An exact, complete copy of the entries is needed, with the pictures left out.

SOURCE RECORDS START

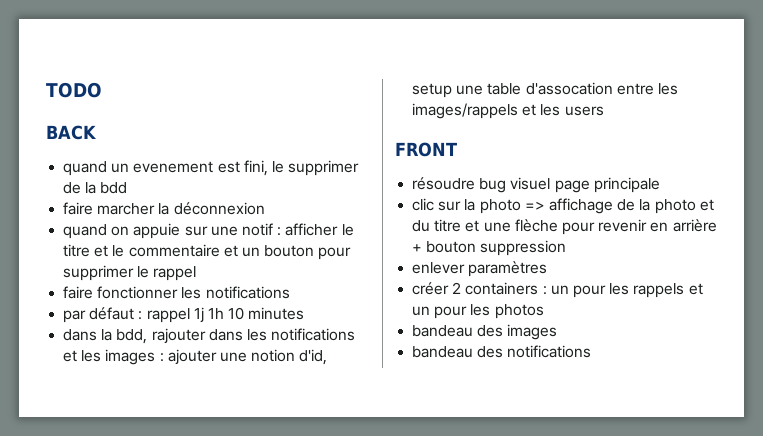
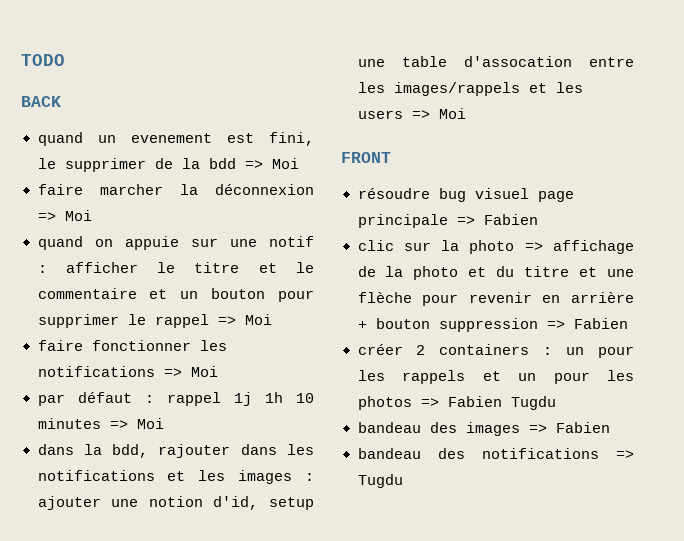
(128, 188) none -> [244,158,299,169] => Moi
(265, 208) none -> [37,210,92,221] => Moi
(197, 273) none -> [217,314,272,325] => Moi
(290, 292) none -> [163,366,218,377] => Moi
(305, 313) none -> [109,418,164,429] => Moi
(604, 111) none -> [411,108,466,119] => Moi
(660, 185) none -> [456,214,538,225] => Fabien
[412,261,548,277] // enlever paramètres -> [546,318,628,329] => Fabien
(544, 311) none -> [420,396,556,410] => Fabien Tugdu
(558, 332) none -> [528,422,610,433] => Fabien
(592, 351) none -> [616,450,634,459] [357,474,403,488] => Tugdu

SOURCE RECORDS END

-- FINAL ANSWER --
(128, 188) none -> [244,158,299,169] => Moi
(265, 208) none -> [37,210,92,221] => Moi
(197, 273) none -> [217,314,272,325] => Moi
(290, 292) none -> [163,366,218,377] => Moi
(305, 313) none -> [109,418,164,429] => Moi
(604, 111) none -> [411,108,466,119] => Moi
(660, 185) none -> [456,214,538,225] => Fabien
[412,261,548,277] // enlever paramètres -> [546,318,628,329] => Fabien
(544, 311) none -> [420,396,556,410] => Fabien Tugdu
(558, 332) none -> [528,422,610,433] => Fabien
(592, 351) none -> [616,450,634,459] [357,474,403,488] => Tugdu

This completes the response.